I like the austerity of the underlying dress – it’s the mythical plain black dress – and the beading is vivid but scattered enough to make it a lively accent, not gaudy. Unlike some of the era’s designs, which looked like you mugged a Russian peasant and stole their best clothes, this has Patou’s usual light touch.
With a plain black “costume slip” it’s a bit peek-a-boo but still ladylike. With a skin-toned chemise it could be one of those “what did I see?” dresses that has waiters walking into pillars.
it’s a 10
I think a seven. It wears heavy. In this case the whole doesn’t equal the sum if its parts.
I love it! I can see it going down the runways in the 1970s, and again today. 10/10
I don’t particually like it. Reminds me of 1960s hippy kaftans. didn’t like them then don’t like them now
So Isadora! 10/ 10!
Not sure I like the yellow bands on the ends of the sleeves. Like Sue Said, the black seams to wear heavy. But them a lot of dresses in that period did.

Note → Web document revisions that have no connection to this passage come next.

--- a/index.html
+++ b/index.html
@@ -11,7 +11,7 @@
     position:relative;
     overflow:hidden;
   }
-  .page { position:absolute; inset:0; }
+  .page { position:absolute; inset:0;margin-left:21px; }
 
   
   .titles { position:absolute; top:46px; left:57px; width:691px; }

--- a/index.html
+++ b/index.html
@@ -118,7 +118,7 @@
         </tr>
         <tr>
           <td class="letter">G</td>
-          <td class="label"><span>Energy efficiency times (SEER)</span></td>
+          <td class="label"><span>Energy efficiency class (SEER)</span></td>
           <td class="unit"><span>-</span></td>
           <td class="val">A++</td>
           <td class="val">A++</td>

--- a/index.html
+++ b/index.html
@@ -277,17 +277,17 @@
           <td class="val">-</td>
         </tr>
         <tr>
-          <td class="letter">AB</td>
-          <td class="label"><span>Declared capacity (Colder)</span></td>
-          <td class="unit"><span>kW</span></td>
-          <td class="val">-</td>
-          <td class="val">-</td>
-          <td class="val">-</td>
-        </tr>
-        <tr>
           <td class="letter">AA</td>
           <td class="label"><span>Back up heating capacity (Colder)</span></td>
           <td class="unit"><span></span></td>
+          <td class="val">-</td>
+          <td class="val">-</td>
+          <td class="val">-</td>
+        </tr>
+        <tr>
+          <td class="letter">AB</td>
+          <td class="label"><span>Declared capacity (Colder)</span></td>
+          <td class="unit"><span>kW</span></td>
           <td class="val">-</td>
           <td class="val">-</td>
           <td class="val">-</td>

The beading is, for the most part, pretty. But the positioning of the paisley motifs on the belt looks just like a yellow mustache. I’m sorry, but now that I have seen it, it cannot be unseen! So points will be docked for the mustache belt. The sleeves are pretty but a bit much.
All in all, 6/10, and that’s more because I like its potential.
(Will you be rating the Oscars again this year?)
Unfortunately, this dress isn’t my favorite. The beading comes off as kitschy instead of elegant like the last beaded dress. My main issue is with the beaded belt, but I’m not too fond on the beading on the skirt either. If the belt and skirt beading were removed, I think the sleeves would be a striking feature compared to the simplicity of the rest of the dress. As is, 5/10.
I love the yellow trim and the beading on the ends of the sleeves but I’m not so fond of the belt. I also like the severe black with the bright beading.